«Guérilla» entre la DGI et les banques

La Direction Générale des Impôts (DGI) a envoyé, la semaine dernière, des mises en demeure à toutes les banques primaires du système mauritanien, en demandant, à chacune, de verser un montant, important,  au titre de «redressement fiscal».

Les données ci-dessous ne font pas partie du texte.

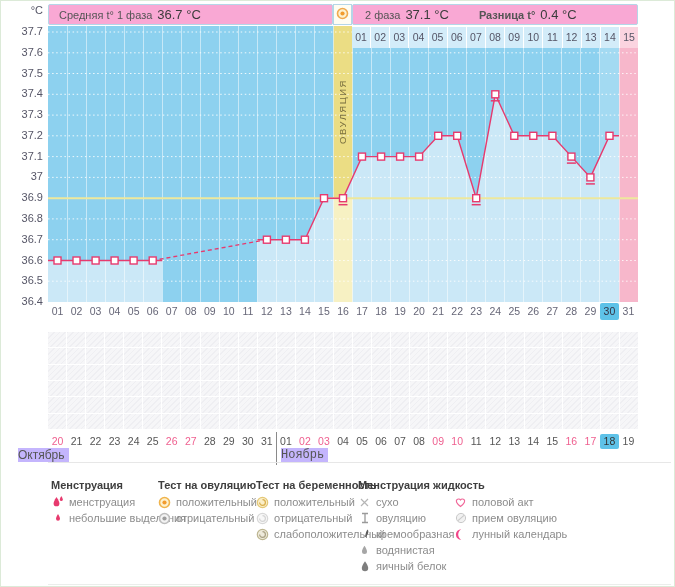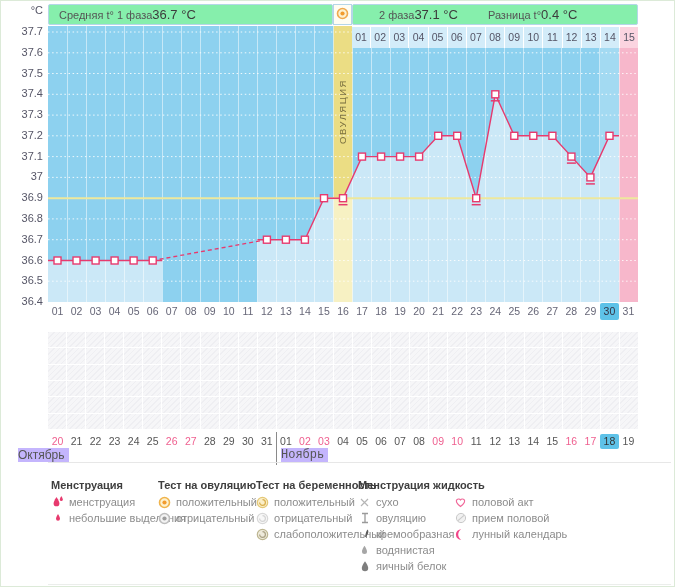--- a/index.html
+++ b/index.html
@@ -11,7 +11,7 @@
   
   .unit { position:absolute; left:0; top:3px; width:42px; text-align:right;
           font-size:11px; color:#556; }
-  .hdr-box { position:absolute; top:3px; height:21px; background:#86efac;
+  .hdr-box { position:absolute; top:3px; height:21px; background:#f9a8d4;
              border:1px solid #b5d6e8; border-radius:2px; display:flex;
              align-items:center; font-size:11px; color:#555; }
   .hdr-box .val { font-size:13px; color:#3c3c3c; }

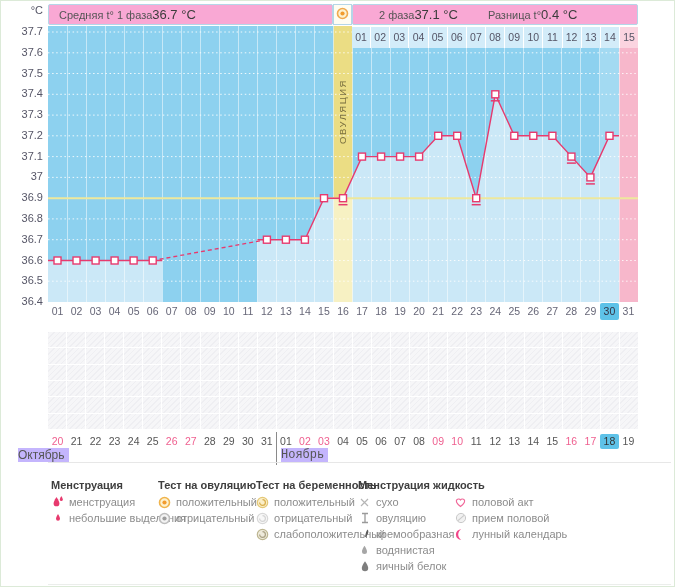--- a/index.html
+++ b/index.html
@@ -14,7 +14,7 @@
   .hdr-box { position:absolute; top:3px; height:21px; background:#f9a8d4;
              border:1px solid #b5d6e8; border-radius:2px; display:flex;
              align-items:center; font-size:11px; color:#555; }
-  .hdr-box .val { font-size:13px; color:#3c3c3c; }
+  .hdr-box .val { font-size:13px; color:#3c3c3c; margin-left:5px; }
   .hdr-box .lbl2 { margin-left:30px; }
   #box1 { left:47px; width:285px; padding-left:10px; }
   #boxovu { position:absolute; left:332px; top:3px; width:19px; height:21px;

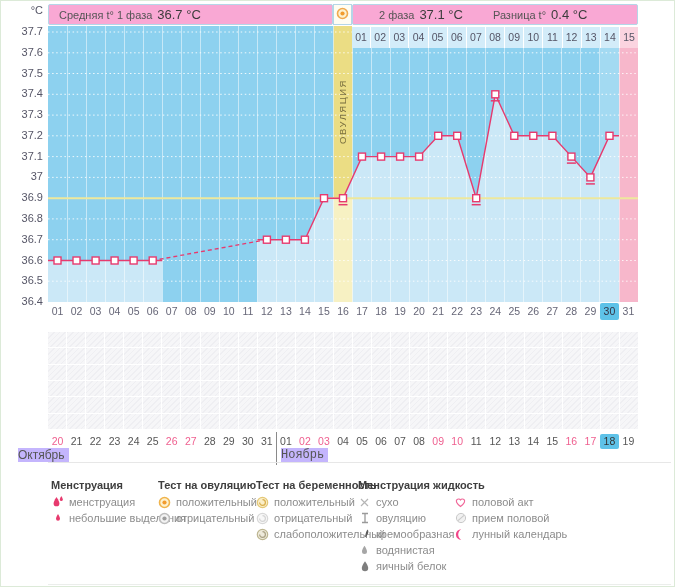--- a/index.html
+++ b/index.html
@@ -20,7 +20,7 @@
   #boxovu { position:absolute; left:332px; top:3px; width:19px; height:21px;
             background:#fffdf2; border:1px solid #b5d6e8; display:flex;
             align-items:center; justify-content:center; }
-  #box2 { left:351px; width:286px; padding-left:26px; }
+  #box2 { left:351px; width:286px; padding-left:12px; }
 
   
   #yaxis { position:absolute; left:0; top:25px; width:42px; height:276px; }

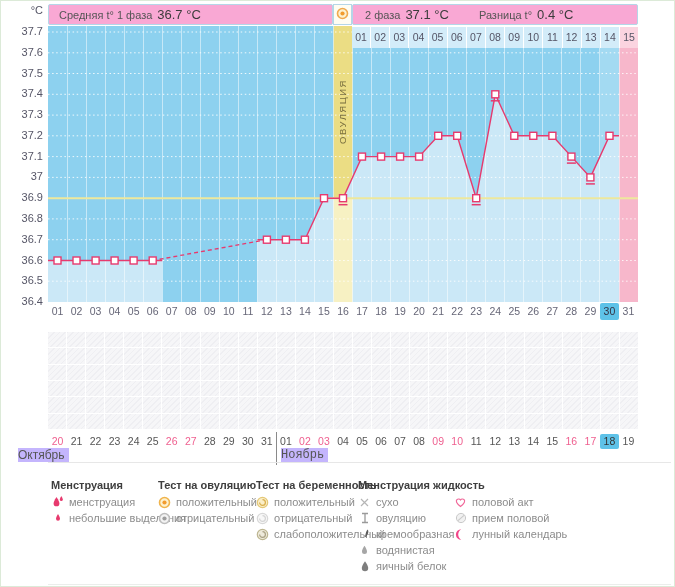--- a/index.html
+++ b/index.html
@@ -15,7 +15,7 @@
              border:1px solid #b5d6e8; border-radius:2px; display:flex;
              align-items:center; font-size:11px; color:#555; }
   .hdr-box .val { font-size:13px; color:#3c3c3c; margin-left:5px; }
-  .hdr-box .lbl2 { margin-left:30px; }
+  .hdr-box .lbl2 { margin-left:30px;font-weight:bold; }
   #box1 { left:47px; width:285px; padding-left:10px; }
   #boxovu { position:absolute; left:332px; top:3px; width:19px; height:21px;
             background:#fffdf2; border:1px solid #b5d6e8; display:flex;

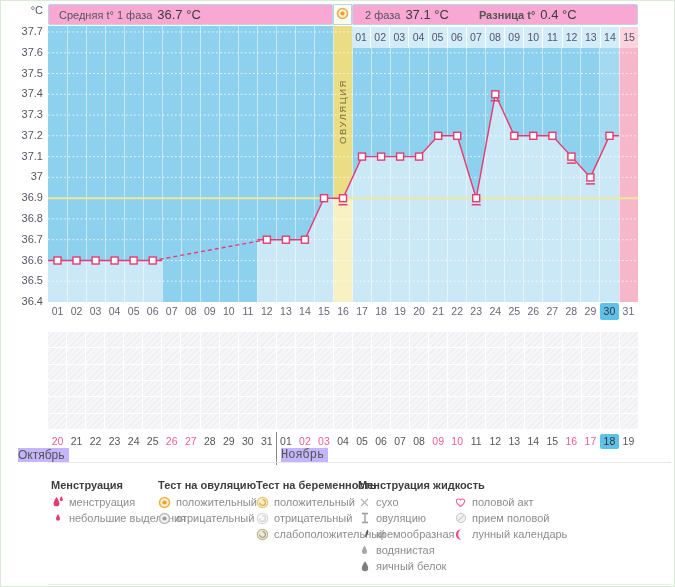--- a/index.html
+++ b/index.html
@@ -618,7 +618,7 @@
               <line x1="3" y1="8.6" x2="9" y2="3.4" stroke="#c9c9c9" stroke-width="1.1"></line>
             </svg>
           </span>
-        <span class="leg-tx">прием половой</span>
+        <span class="leg-tx">прием овуляцию</span>
         </div>
         <div class="leg-row">
         <span class="leg-ic">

La Banque Internationale pour le Commerce en Mauritanie (BCM), considérée, il y a quelques années encore, comme le fleuron de nos établissements bancaires privés, doit s’acquitter de la bagatelle de 1,8 milliard d’ouguiyas;  la Banque Nationale de Mauritanie (BNM), 1,2 milliard; la   BADH, 1,1 milliard; la Banque Internationale pour le Commerce (BCI), 800 millions;  la BAMIS,  563 millions; BNP Paribas, 281 millions; la Société Générale, 200 millions, et   la Chinguitty Bank, 91 millions. BNP Paribas et la Société Générale sont des filiales de groupes étrangers, avec un capital majoritairement étranger. Seule la Générale de Banque de Mauritanie (GBM), première banque d’affaires du pays, est hors du lot des «punies». Elle aurait convenu, dit-on, un arrangement à l’amiable, en payant un montant de 100 millions d’ouguiyas, avant le déclenchement de l’actuelle campagne du fisc.

De la version servie par les banques pour expliquer cette affaire, il ressort les faits suivants: le bilan 2009 a été envoyé aux impôts et l’argent dû au fisc, au titre de l’année de référence, a été payé sur la base de ces résultats. Pas du tout convaincue par  les éléments contenus dans les différentes déclarations, la DGI a estimé que ces dernières ont été surprovisionnées, pour éviter de payer trop d’impôts. D’où la décision de redressement fiscal, «invitant» les contribuables à régler les montants réclamés, dans un délai de 8 jours. Une source anonyme, proche de la DGI, citée par l’agence de presse Mauritanie 24, fait état de «fraudes commises par les banques» sur la base de «fausses déclarations fiscales» et précise que le mouvement de contrôle a concerné d’autres entreprises. Mais pourquoi ce haut responsable de la DGI requiert-il l’anonymat, s’il  estime que l’administration fiscale est dans son bon droit et maîtrise, réellement, le sujet dont il est question? Mystère.

Le devoir de payer l’impôt n’a rien à voir avec un secret d’Etat. Ce n’est pas, non plus, un secret militaire. Si la procédure suivie est transparente, on doit avoir le courage de s’expliquer, publiquement, et de faire face à une éventuelle contradiction. Montrer que toutes les procédures légales ont été respectées. La base de la bonne gouvernance économique est le respect de la loi, même si l’on a affaire à quelques «fraudeurs avérés». Un événement tel que le  «relèvement»  récent de deux directeurs nommés en conseil des ministres ressemble  à un  pied-de-nez à l’autorité, qui aurait tout intérêt à mieux surveiller les choses, du côté du fisc.

 

Les banques font bloc

Justifié ou non, l’emballement de la machine des impôts contre les institutions bancaires primaires et quelques autres entreprises de la place  est à l’origine d’un début de panique dans le système bancaire mauritanien. Les banquiers  craignent une asphyxie, à court terme, compte-tenu d’un  environnement économique nationale et international déjà difficile, du fait de la crise persistante. Toutes les banques, y compris la GBM,  se montrent solidaires, face  à «l’adversité». Elles bénéficient, également, du soutien de la Banque Centrale de Mauritanie (BCM), institution d’émission de la monnaie nationale, investie de la mission de régulation du système bancaire.

Du coup, tout le monde décide de ne pas passer à la caisse pour le règlement. Prémisses d’un bras de fer entre le fisc et les banques? Une situation qui n’irait, nullement, dans  l’intérêt de l’Etat, encore moins dans celui des institutions bancaires qui ont saisi le ministre des Finances, pour trouver une solution rapide. Le paiement de l’impôt est une obligation légale car il est essentiel au fonctionnement de l’Etat.  Pourvu, simplement, que toutes les règles de  procédure  aient été respectées et la DGI, dans ce cas, se retrouve dans son bon droit.

Cependant, quelque soient les arguments de celle-ci et des banques, on est en droit de se demander, sur le plan du timing, si le déclenchement de cette «tension», quelques jours avant la table ronde des bailleurs sur la Mauritanie, prévue à Bruxelles les 22 et 23 juin, tombe au bon moment… Cela d’autant plus qu’une journée sur la promotion et des opportunités de  l’investissement privé étranger en Mauritanie figurent  au programme de ces assises.